*** Opening MATERIAL TO PROCESS ***
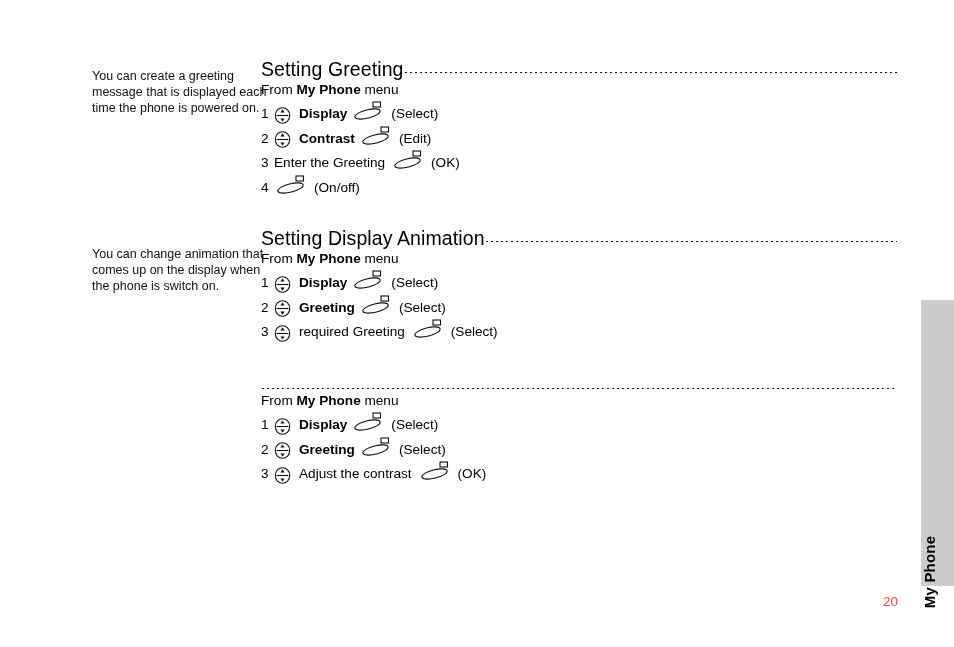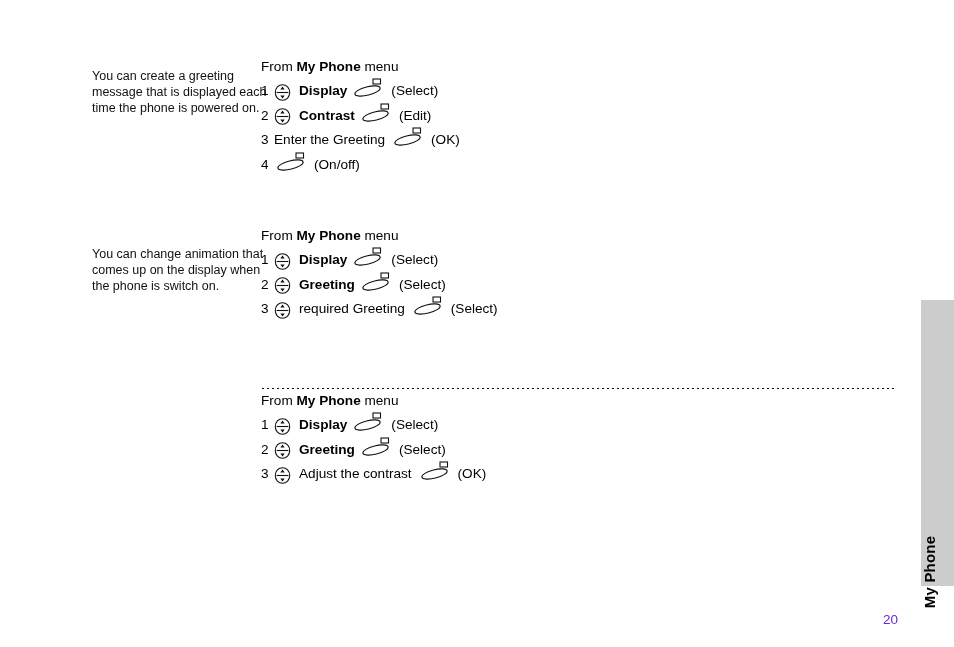--- a/index.html
+++ b/index.html
@@ -167,6 +167,10 @@
 <div class="content">
 
   <div class="section sec-greeting">
+    <div class="sec-head">
+      <span class="sec-head-text">Setting Greeting</span>
+      <span class="sec-leader"></span>
+    </div>
 
     <div class="from-line">
       <span>From </span><b>My Phone</b><span> menu</span>

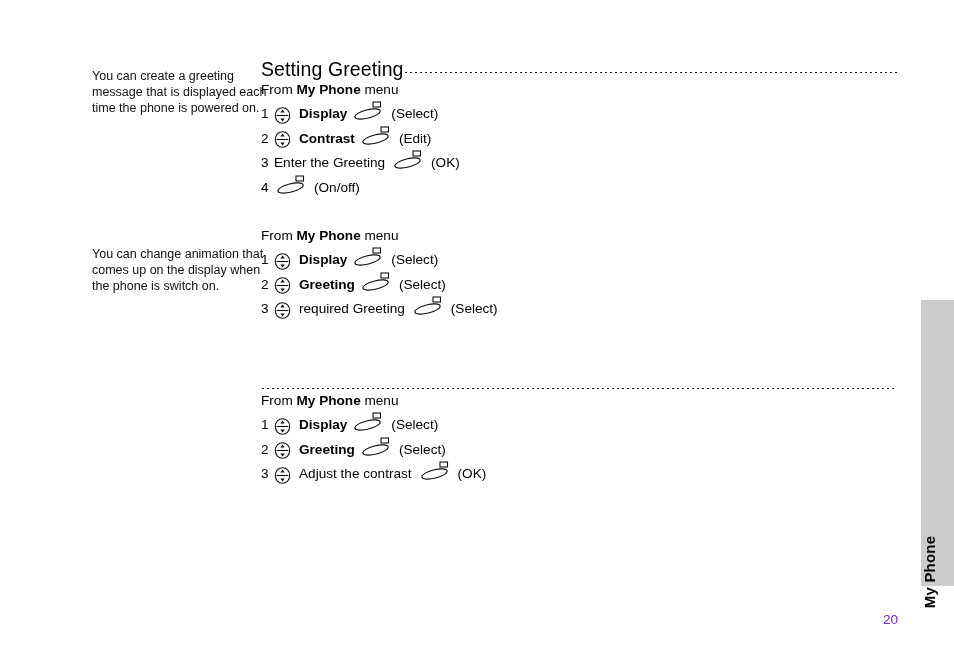--- a/index.html
+++ b/index.html
@@ -254,6 +254,10 @@
   </div>
 
   <div class="section sec-animation">
+    <div class="sec-head">
+      <span class="sec-head-text">Setting Display Animation</span>
+      <span class="sec-leader"></span>
+    </div>
 
     <div class="from-line">
       <span>From </span><b>My Phone</b><span> menu</span>

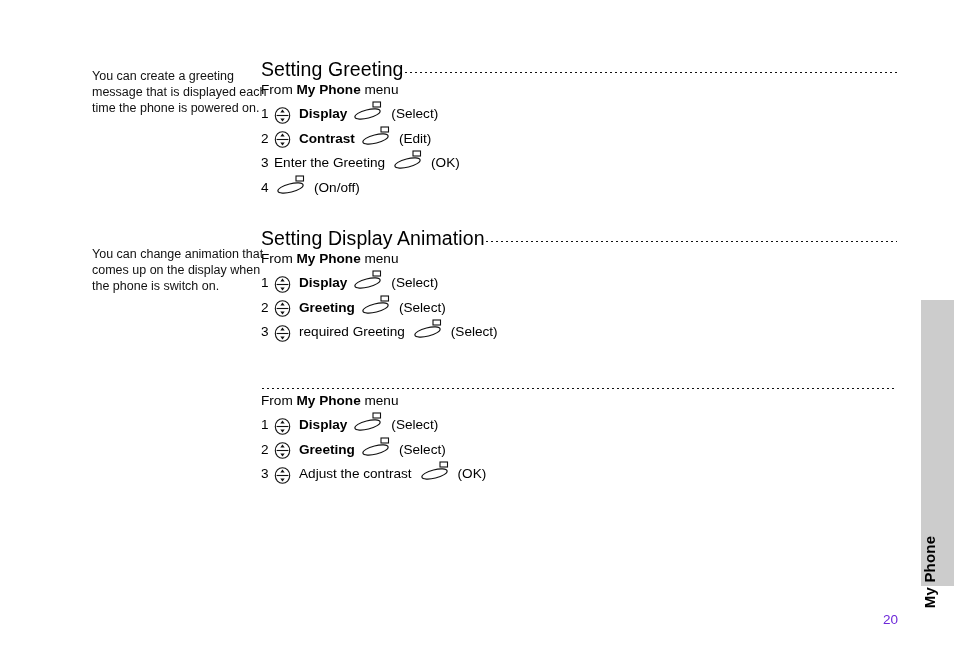--- a/index.html
+++ b/index.html
@@ -151,9 +151,9 @@
   .page-num {
     position: absolute;
     right: 56px;
-    top: 612px;
+    top: 594px;
     font-size: 13.5px;
-    color: #6d28d9;
+    color: #ef4444;
   }
 </style>
 </head>

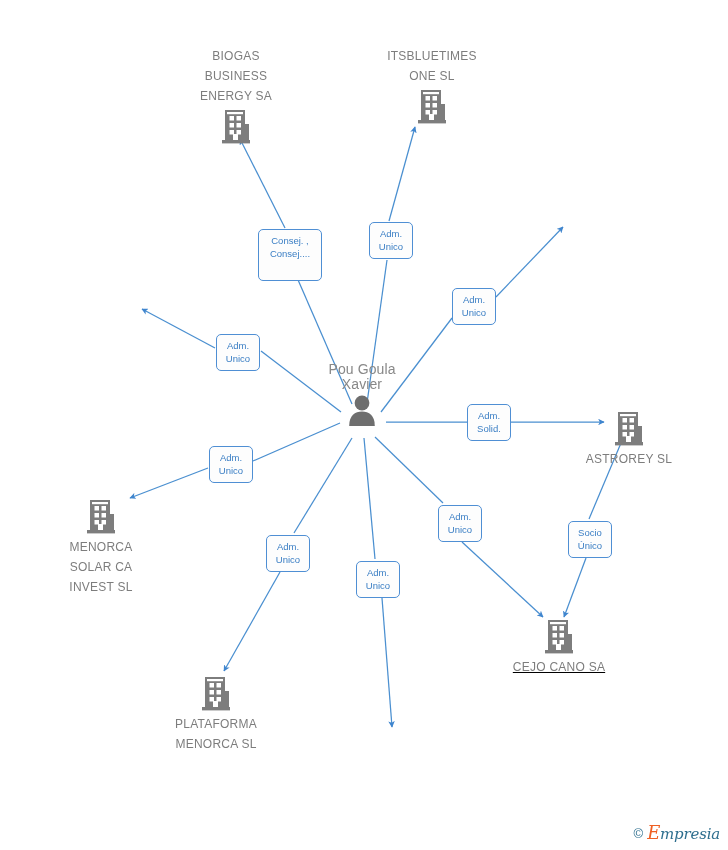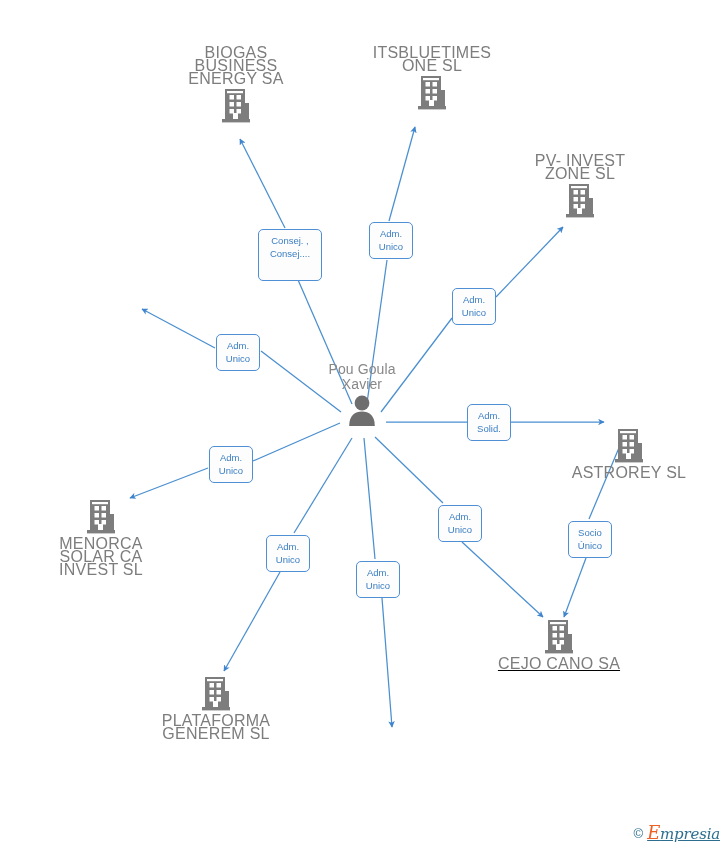--- a/index.html
+++ b/index.html
@@ -42,8 +42,8 @@
   }
   .node .label {
     display: block;
-    font-size: 16px;
-    line-height: 13px;
+    font-size: 12px;
+    line-height: 20px;
     letter-spacing: 0.25px;
     color: #7d7d7d;
     white-space: pre-line;

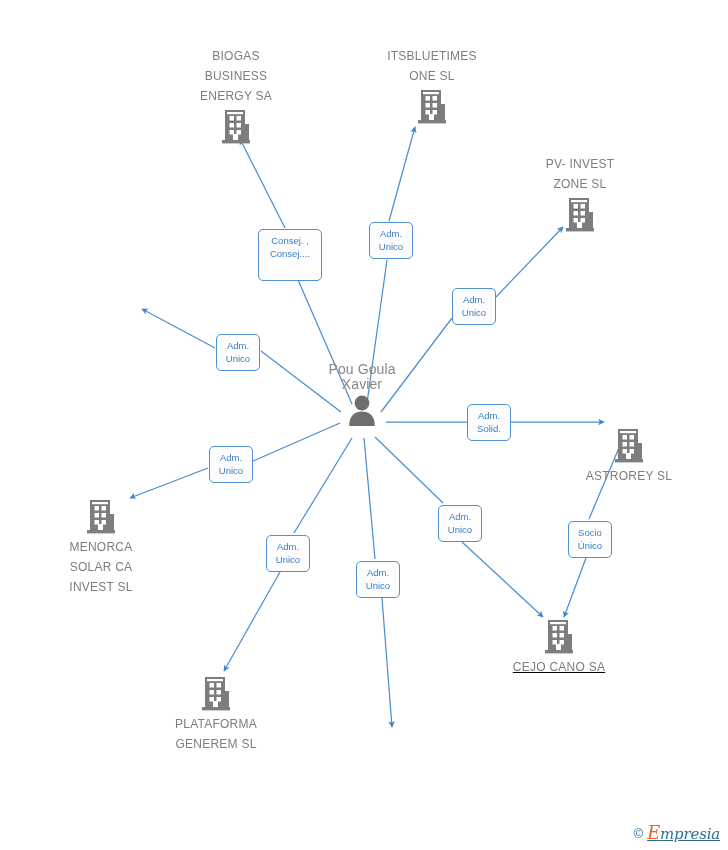--- a/index.html
+++ b/index.html
@@ -223,25 +223,6 @@
     </span>
   </div>
 
-  <div class="node company label-above" style="left:580px; top:152px;">
-    <span class="label">PV- INVEST
-ZONE  SL</span>
-    <span class="icon-wrap">
-      <svg width="32" height="37" viewBox="0 0 32 37">
-        <rect x="5" y="2" width="20" height="30" fill="#7d7d7d"></rect>
-        <rect x="7" y="4" width="16" height="2.2" fill="#ffffff"></rect>
-        <rect x="9.5" y="8" width="4.5" height="4.5" fill="#ffffff"></rect>
-        <rect x="16.5" y="8" width="4.5" height="4.5" fill="#ffffff"></rect>
-        <rect x="9.5" y="15" width="4.5" height="4.5" fill="#ffffff"></rect>
-        <rect x="16.5" y="15" width="4.5" height="4.5" fill="#ffffff"></rect>
-        <rect x="9.5" y="22" width="4.5" height="4.5" fill="#ffffff"></rect>
-        <rect x="16.5" y="22" width="4.5" height="4.5" fill="#ffffff"></rect>
-        <rect x="13" y="26" width="5" height="6" fill="#ffffff"></rect>
-        <rect x="25" y="16" width="4" height="16" fill="#7d7d7d"></rect>
-        <rect x="2" y="32" width="28" height="3.4" fill="#7d7d7d"></rect>
-      </svg>
-    </span>
-  </div>
 
 
   <div class="node company" style="left:629px; top:427px;">

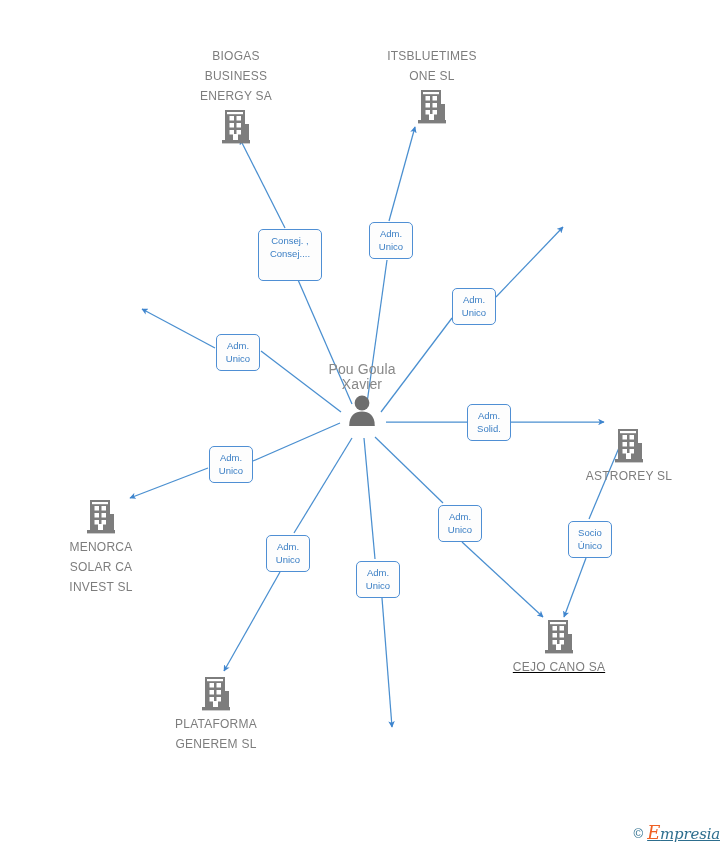--- a/index.html
+++ b/index.html
@@ -225,7 +225,7 @@
 
 
 
-  <div class="node company" style="left:629px; top:427px;">
+  <div class="node company" style="left:629px; top:410px;">
     <span class="icon-wrap">
       <svg width="32" height="37" viewBox="0 0 32 37">
         <rect x="5" y="2" width="20" height="30" fill="#7d7d7d"></rect>

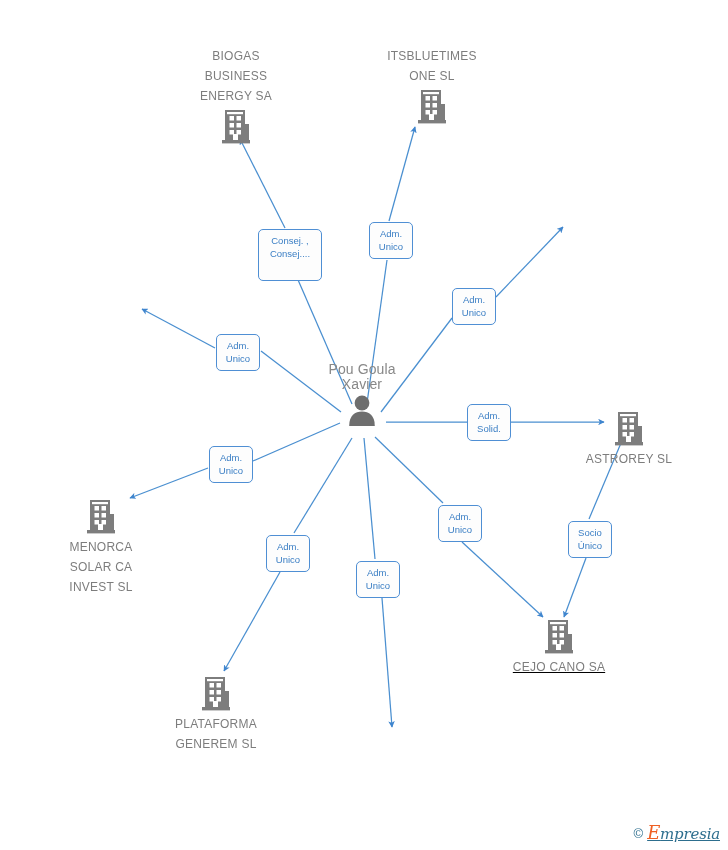--- a/index.html
+++ b/index.html
@@ -301,7 +301,7 @@
       </svg>
     </span>
     <span class="label">PLATAFORMA
-GENEREM  SL</span>
+MENORCA  SL</span>
   </div>
 
 

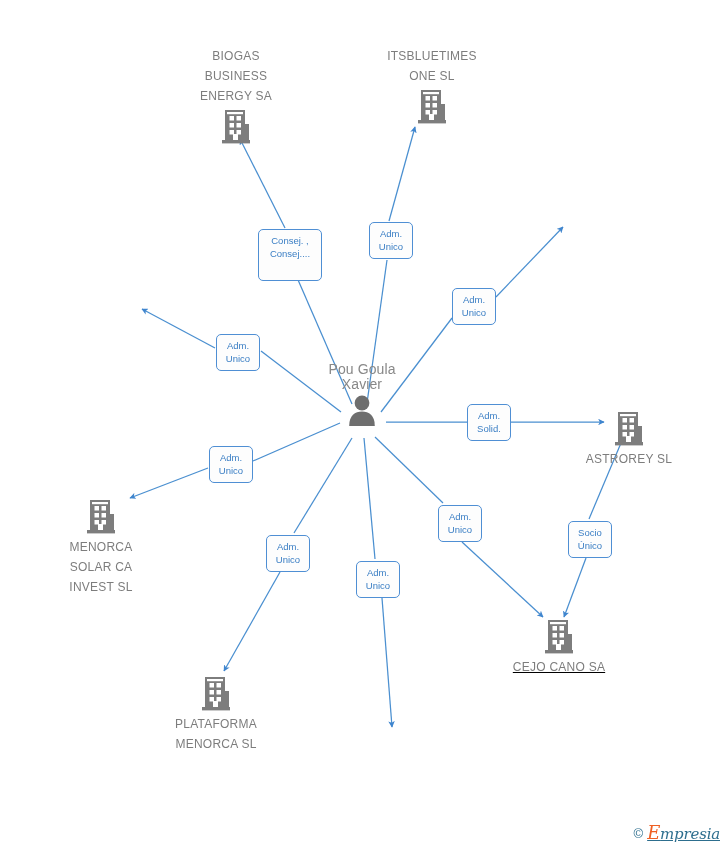--- a/index.html
+++ b/index.html
@@ -100,7 +100,6 @@
     color: #2d6e8e;
     line-height: 1;
     letter-spacing: -0.2px;
-    text-decoration: underline;
   }
   #watermark .brand .cap {
     color: #ef6024;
*** Closing MATERIAL TO PROCESS ***
Copy every single line of the material above that holds "section".

§ **ANSWER SPACE**:
   <div class="section sec-greeting">
   <div class="section sec-animation">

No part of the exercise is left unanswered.